レヴァインの脳裏に一人の少女の姿が浮かんだ。人畜無害にしか思えない、およそ戦いの場にはそぐわないであろう、平凡な少女。
「……黄昏人ですね。軍部が実験段階に当に入っていることも知っていますが……だが肝心の実験対象が、絶滅状態ではないですか。あなた方が一掃してしまったおかげで」
「そう、昔は黄昏人をただ危険視し排除しようと必死で、そこまで考えが及ばなかったのだよ。また、当時の人間にそんな余裕などなかった……」
過去、人間は黄昏人によって滅ぶ危機に直面したことがあったらしい。それほど彼らは強大で、恐ろしい存在だった。人間に代わって地上を支配する存在とも思われた。全ては、過去形の話だが。
辛くも歴史の勝者となった人間達は、当然というか敗者となった黄昏人一族の根絶を図った。それが数百年前の『黄昏人狩り』だ。女子供関係なく、一族を追い詰め、捕らえ、殺す。捕らえた者は拷問した挙句、公開処刑。
「この頃はよく……かつて黄昏人一掃の時代に、処刑されたある黄昏人の言ったという言葉を思い出す」
「どういった言葉ですか」
レヴァインはアース卿へ視線を流した。そのような話は初耳である。そもそも黄昏人に関する記述はあまり詳細なものは公にされていない。彼らの所業はあまりに非道で、また彼らとの戦いは凄惨なものだったらしく、当時の人々にとって思い出すのも辛い記憶だったので一部の人間しか知れぬよう、神殿の奥に封じ込めたというのだ。
アース卿は静かに頷いた。
「……ああ、そうじゃな、そろそろ貴殿に話す頃合じゃな。黄昏人の情報については全て、教会が管理しておるのは知っておろう? 帝国民には最低限の情報しか与えておらん。

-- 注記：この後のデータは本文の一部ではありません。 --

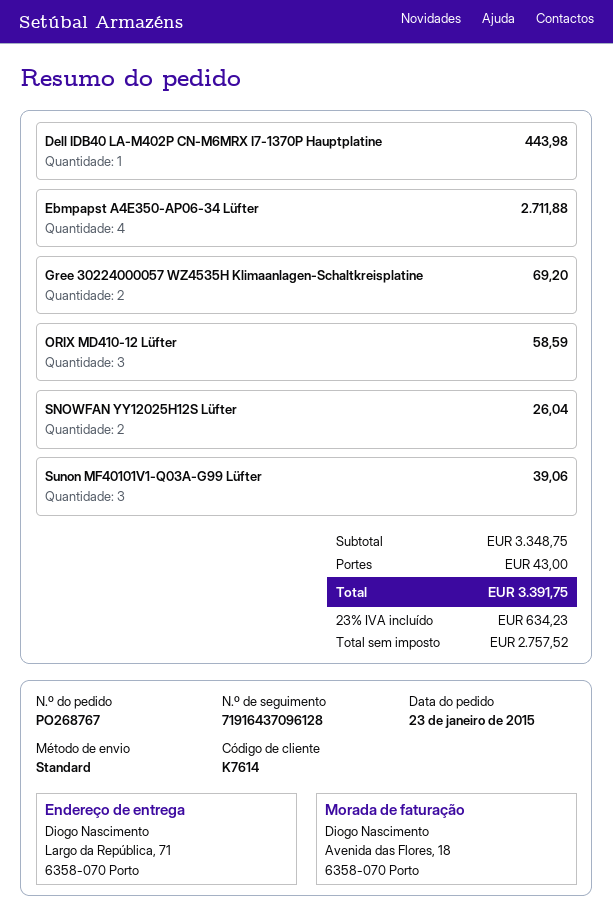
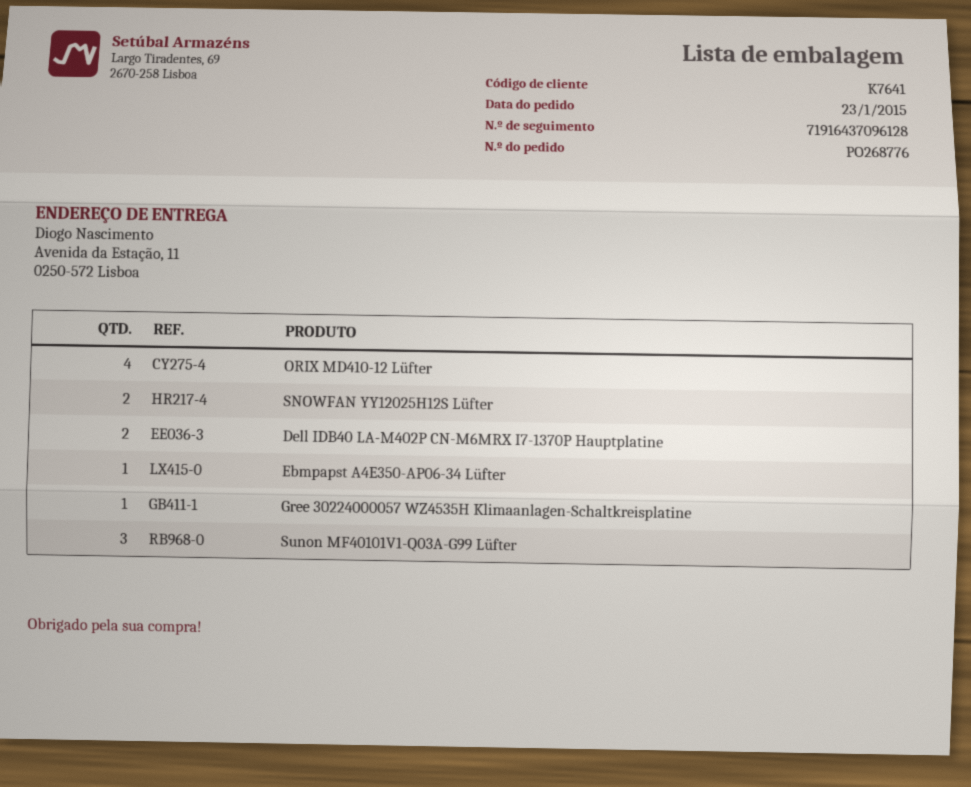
order number: PO268767 -> PO268776
customer number: K7614 -> K7641
ship to: Largo da República, 71, 6358-070 Porto -> Avenida da Estação, 11, 0250-572 Lisboa
Dell IDB40 LA-M402P CN-M6MRX I7-1370P Hauptplatine: 1 -> 2
Ebmpapst A4E350-AP06-34 Lüfter: 4 -> 1
Gree 30224000057 WZ4535H Klimaanlagen-Schaltkreisplatine: 2 -> 1
ORIX MD410-12 Lüfter: 3 -> 4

それは、当時の人間が恐怖を早く忘れるように、風化するように……子孫が無意味な恐怖に囚われぬように、という配慮だったのだが……」
それでも、黄昏人に対する恐怖は、いまだこの地に蔓延っていた。
「……彼らは言った。処刑台の上で、まさに命を絶たれんとする時に。身を焼き尽くす、紅蓮の炎を纏いながら。彼らは人間に対する呪いの言葉を吐き捨てた。
『我は黄昏を纏う者、この世に黄昏を齎す者だ。矮小なる存在である人間よ! 我々は、貴様達が我らを厭う以前から、貴様達を憎悪していた! 全てを、お前達を、この世界も全てを! それを、忘れるな!』
と。それまで我々は彼らを一体何という名で呼んでいたのかはわからぬ。ただ、これを機に彼らは皮肉を込めて“黄昏人”と呼ばれるようになった」
「この世に黄昏を齎す者……」
“黄昏人”と呼ばれる理由を初めて知ったレヴァインは、禍々しいものを呼ぶように独りごちる。

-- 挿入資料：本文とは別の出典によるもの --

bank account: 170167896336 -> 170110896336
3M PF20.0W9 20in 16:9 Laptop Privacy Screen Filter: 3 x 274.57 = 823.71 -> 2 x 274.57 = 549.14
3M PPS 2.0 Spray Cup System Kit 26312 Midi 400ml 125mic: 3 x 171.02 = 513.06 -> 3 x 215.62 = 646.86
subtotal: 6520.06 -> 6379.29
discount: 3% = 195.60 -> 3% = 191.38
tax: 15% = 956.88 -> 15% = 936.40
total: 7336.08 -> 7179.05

「帝国に牙を剥いた愚かな亜人種どもは、いまだこの地の禍の種よ。どれだけ刈っても、地中を掘り返したとて、執拗な生命力でもって、この大地に芽吹く」
憎々しげに、まるで親の仇のように小太りの老人は吐いた。高齢になればなるほど、黄昏人に対する嫌悪感を強く持つ者が多かった。おそらく、長くを生きれば生きるほど、その存在の恐ろしさ、大きさに苦渋を感じる時間も多くなるからだろう。

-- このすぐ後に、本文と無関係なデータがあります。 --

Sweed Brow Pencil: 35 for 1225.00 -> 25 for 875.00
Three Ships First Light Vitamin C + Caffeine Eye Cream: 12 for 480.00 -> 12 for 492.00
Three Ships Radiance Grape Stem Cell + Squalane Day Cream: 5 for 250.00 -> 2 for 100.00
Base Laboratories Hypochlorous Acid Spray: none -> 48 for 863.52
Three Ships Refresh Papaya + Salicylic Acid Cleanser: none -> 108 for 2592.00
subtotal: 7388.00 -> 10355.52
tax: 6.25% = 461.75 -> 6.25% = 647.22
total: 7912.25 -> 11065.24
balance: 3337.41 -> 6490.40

アース卿は彼に目を遣って、そしてゆっくりと振り向いてレヴァインに視線を流した。祭壇を背に、薔薇窓に反射した光がアース卿の背中を照らす。
「……ところで、レヴァイン。貴殿は、言の葉の呪い……というのを知っておるか」
「言の葉……」
「言葉に宿る力、言霊のことだ」
アース卿は教壇に立つ師のように、穏やかに教え諭すように続ける。それをレヴァインは素直に受け入れていた。目の前の老人には、そういった威厳があった。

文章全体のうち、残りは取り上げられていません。